— Все, как вы предвидели, профессор, — говорила она, разливая чай по кружкам, вдавленным в песок и прикрытым салфетками. — Болезнь здесь протекает иначе, более остра Механические повреждения от песчинок ускоряют нагноения. Инфицированы все поголовно.
— Пути? Какие пути? — профессор огляделся, но, увидев только один стул перед ящиком, заменяющим стол, разочарованно втянул воздух носом и сел на пол. — Как обычно, через пальцы?
— Через пальцы, через подол маминой юбки, которым та вытирает и свои слезящиеся глаза и глаза ребенка, ну, и дополнительно через крупных мух. Думаю, бактериальная культура здесь присутствует в более активной мутации. Надо проверить в больнице. Нашлось несколько добровольцев, учу их облегчать проявления болезни, лечением это назвать никак нельзя.
— Вы-то сами как себя чувствуете? — профессор, склонив голову на плечо, обмахивался смятой полотняной шляпой, как мясистым листом.
— Хорошо, — отрывисто буркнула Маргит. — Теперь совсем хорошо.
— Препараты есть?
— Есть, но немного. Я на ваш приезд рассчитывала.
— Послушайте, что с нами было по пути. Во-первых, угодили под сильнейший ливень. Вас не захватило?
— Захватило, но дождь испарялся, не долетая до земли. «Если она мне не поможет, я и минуты не улучу на разговор. Как спровадить старого болтуна?» — раздумывал близкий к отчаянию Иштван.
Он украдкой ловил ее мимолетные взгляды, просил, умолял глазами.
— Куда что сложить? — окликнул с дороги водитель.
— Несите все сюда. Ночевать будете? — спросила Маргит.
— Зависит от погоды, — профессор качнулся, встал, отряхнул с ладоней песок, включил свой приемничек. — Пойду, распоряжусь, а то эти дурни волокут не те ящики. Там есть кое-что посущественнее. Перед тем, как выйти на солнце, профессор медлил, долго расправлял помятую шляпу.
«Сейчас, пока музыка не созвала зевак», — мелькнула мысль.
— Я должен с тобой поговорить.
— Хорошо. Только чуть позже, — почти нехотя ответила Mapгит.
— Но я же имею право знать.
— Имеешь, — усмехнулась она. — Было бы желание.
— Почему ты стала избегать меня?
Маргит сидела, вытянув обутые в сандалии ноги, стройные, дочерна загорелые икры плашмя глубоко легли в белый, сверкающий, как толченое стекло, песок. И молчала, опустив голову.
— Я звонил, и все мимо. Письма и телеграммы ты получила?
— Получила.
— В чем же дело? Что встало между нами? Скажи, я прошу. Вымученным движением она подняла темные очки, и только теперь он увидел ее глаза, такие ясные, подведенные глубокими тенями.
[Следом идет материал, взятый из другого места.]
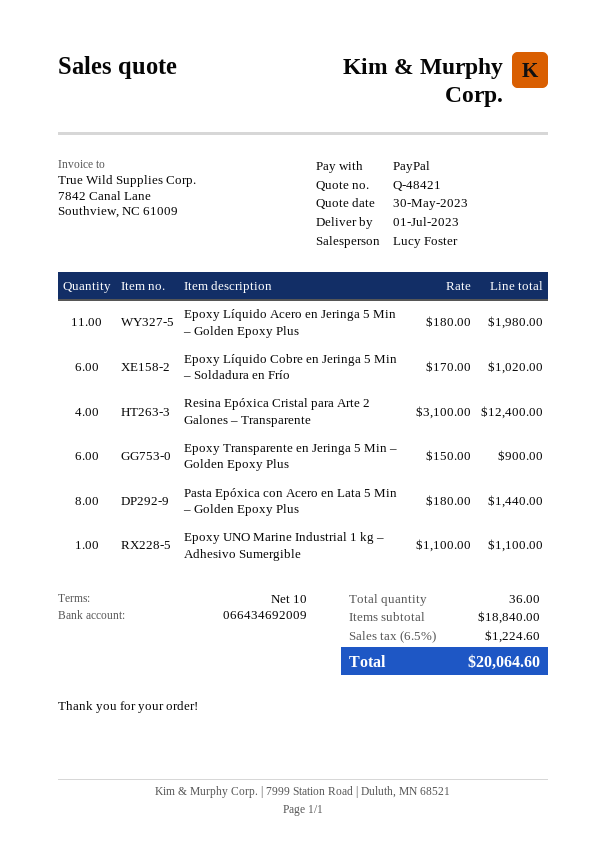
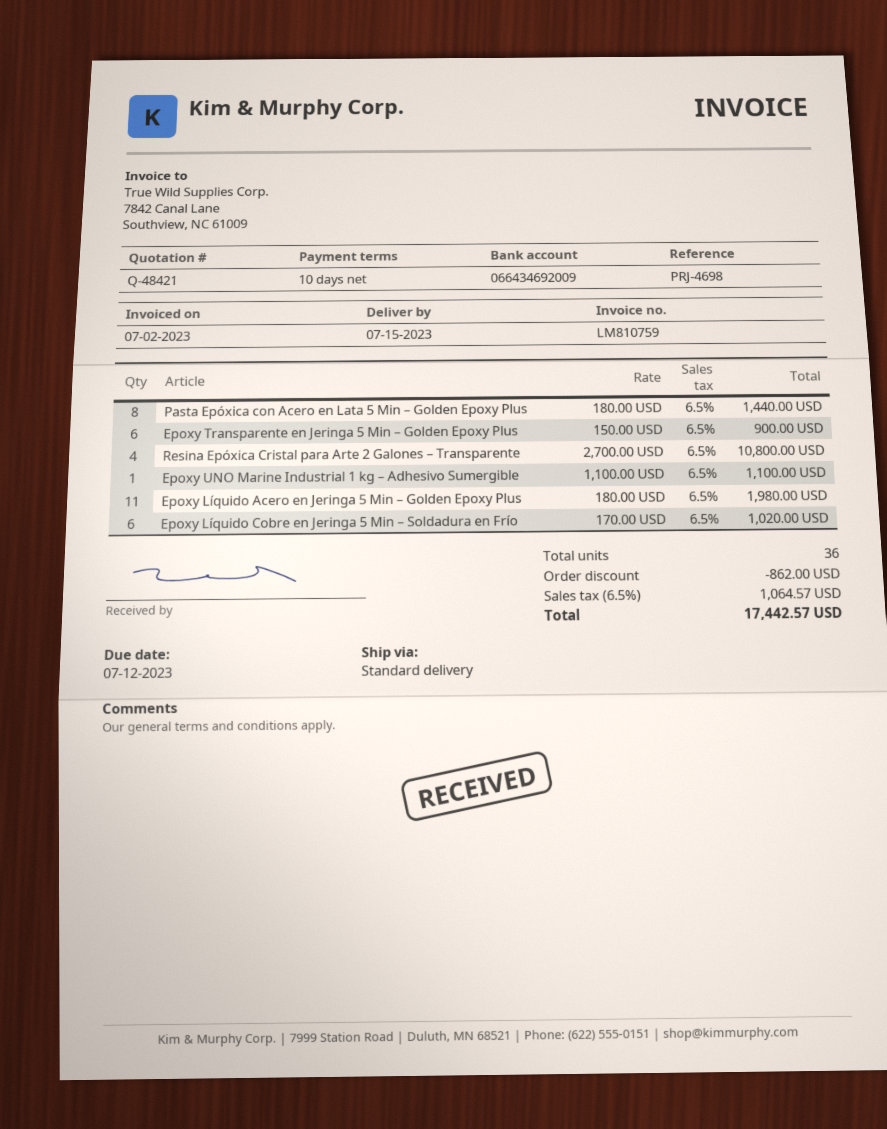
delivery date: 2023-07-01 -> 2023-07-15
Resina Epóxica Cristal para Arte 2 Galones – Transparente: 4 x 3100.00 = 12400.00 -> 4 x 2700.00 = 10800.00
discount: none -> 862.00
tax: 6.5% = 1224.60 -> 6.5% = 1064.57
total: 20064.60 -> 17442.57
— Ребенок. Твой, — и она поспешно поправилась. — Наш.
Снаружи близились голоса носильщиков и кудахтанье профессора. Иштван молчал, как оглушенный.
— Как это случилось? Ведь ты же сама говорила… — отчаянным шепотом выдавил он.
Радиомузыка, писк флейты и всхлипы двухструнных скрипок ворвались в палатку, отразились от полотна, побрели по поселку. Волоча длинный ящик, в палатку забрался водитель, к счастью, он пятился задом и не мог видеть изумления и отчаяния, яснее ясного отразившихся на лице Иштвана.
Профессор присел над ящиком, стал подбирать ключи.
— У меня для вас сюрприз, — начал он под рыдания радиоприемника.
Иштван вскочил, вышел наружу, всем телом ощутил удар солнечных лучей, ошпаривающий, как кипяток. Зажмурился и побрел по поселку, не разбирая дороги.
Короткими вдохами он глотал спертый воздух, плывущий из открытых лачуг вместе с дымом тлеющих очагов. Он шел мимо лавчонок, загроможденных банками цветных леденцов и гроздями пыльного красного перца. Две доски на пустых бочках из-под бензина, щелястая тростниковая кровля, — вот и универмаг. Ветер нес зернышки песка. Они сыпались с крыш, кололи щеки, бегали по коже, как мураши.